Oh, el tiburón, nena, tiene semejantes dientes,
y los enseña blancos nacarados como son.
Sólo una navaja tiene el viejo Mackie, nena
y la mantiene, ah, lejos de las miradas.
La banalidad del mal es aquello que todo hombre ha vivido, quizás demasiado a menudo, cada vez que ha confrontado la burocracia: «me gustaría poder ayudarle, pero esas son las normas: yo sólo sigo órdenes» es un mantra, con posibles derivaciones de toda clase, que cualquiera que haya tenido que presentarse ante la administración ha escuchado. Un documento, una multa o una fotocopia se convierten en un «así son las normas», hagan perder dos horas o una vida. Por eso tampoco resulta dificil comprender por qué cierta clases de gente se arrogan con tanta falicidad en actos que son evidentemente malvados, no sólo en la administración —el banquero que vendió preferentes o hipotecas imposibles no fue el presidente del banco, sino las hormigas a las cuales conmutó la orden de convencer a sus clientes fuera cual fuere su situación; pero ellos no tienen la culpa, sólo siguen órdenes—, escudándose en el cumplimiento de las directrices que les han dado. Ahora bien, si Hannah Arendt concibió la banalidad del mal pensando en la fe ciega del cumplimiento del deber, no tuvo en cuenta la otra posible forma de la banalidad del mal: el mal como búsqueda de lo que se considera un objetivo absoluto.

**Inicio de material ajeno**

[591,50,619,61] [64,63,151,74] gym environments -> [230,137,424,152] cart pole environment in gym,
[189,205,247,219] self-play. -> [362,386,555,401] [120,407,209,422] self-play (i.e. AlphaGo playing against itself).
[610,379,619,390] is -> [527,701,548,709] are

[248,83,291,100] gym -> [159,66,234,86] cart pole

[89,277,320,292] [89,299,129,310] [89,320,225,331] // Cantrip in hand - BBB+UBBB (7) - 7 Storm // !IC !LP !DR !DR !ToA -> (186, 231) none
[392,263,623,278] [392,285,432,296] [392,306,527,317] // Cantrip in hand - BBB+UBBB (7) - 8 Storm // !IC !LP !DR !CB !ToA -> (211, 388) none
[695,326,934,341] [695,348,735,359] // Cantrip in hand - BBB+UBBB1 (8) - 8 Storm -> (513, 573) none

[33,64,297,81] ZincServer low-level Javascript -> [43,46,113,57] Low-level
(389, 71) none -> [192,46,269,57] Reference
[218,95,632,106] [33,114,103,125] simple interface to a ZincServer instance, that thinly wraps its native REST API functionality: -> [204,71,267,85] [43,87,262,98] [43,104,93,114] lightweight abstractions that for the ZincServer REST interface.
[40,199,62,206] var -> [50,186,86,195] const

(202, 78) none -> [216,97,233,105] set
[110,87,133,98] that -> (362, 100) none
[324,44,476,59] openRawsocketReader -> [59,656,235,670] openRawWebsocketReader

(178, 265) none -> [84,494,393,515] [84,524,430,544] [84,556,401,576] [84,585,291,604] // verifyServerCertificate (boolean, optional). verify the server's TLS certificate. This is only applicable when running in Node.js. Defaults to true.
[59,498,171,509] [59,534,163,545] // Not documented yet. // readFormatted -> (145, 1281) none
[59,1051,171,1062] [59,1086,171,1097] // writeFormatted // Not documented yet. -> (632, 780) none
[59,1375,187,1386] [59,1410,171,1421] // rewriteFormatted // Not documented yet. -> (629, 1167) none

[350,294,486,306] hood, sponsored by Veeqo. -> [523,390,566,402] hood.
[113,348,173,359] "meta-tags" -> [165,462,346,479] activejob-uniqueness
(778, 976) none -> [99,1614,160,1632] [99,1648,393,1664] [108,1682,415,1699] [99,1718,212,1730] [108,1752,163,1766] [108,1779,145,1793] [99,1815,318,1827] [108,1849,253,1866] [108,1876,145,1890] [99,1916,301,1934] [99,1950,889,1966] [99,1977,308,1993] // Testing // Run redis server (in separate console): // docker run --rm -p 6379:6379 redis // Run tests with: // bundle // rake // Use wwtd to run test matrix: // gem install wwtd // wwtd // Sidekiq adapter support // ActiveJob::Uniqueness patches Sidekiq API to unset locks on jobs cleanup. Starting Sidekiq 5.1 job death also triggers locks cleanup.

Si cogemos al tipo menos sospechoso del mundo de querer protagonizar un capítulo de la infamia de la humanidad, Inmanuel Kant, no resultaría dificil buscarle una sencilla trava a su imperativo categórico, ¿qué ocurre cuando alguien sigue el camino autónomo, ya que en el heterónomo quedaría cortada toda vía de acción en ese sentido, en tanto legislador de un reino universal de los fines que debe buscar aquello que debiera ser universal? Que entramos en el reino de los quebraderos de cabeza de la realphilosophy —que no de, en ningún caso, nunca, jamás, el realismo — : si alguien cree que El Bien acontece sólo en el sufrimiento o en la obliteración de toda forma de mal, es dificil sentenciar que sus actos son, imperativo categórico mediante, malignos: está actuando según una norma autónoma al respecto de lo que considera, vía ley universal, como moralmente bueno.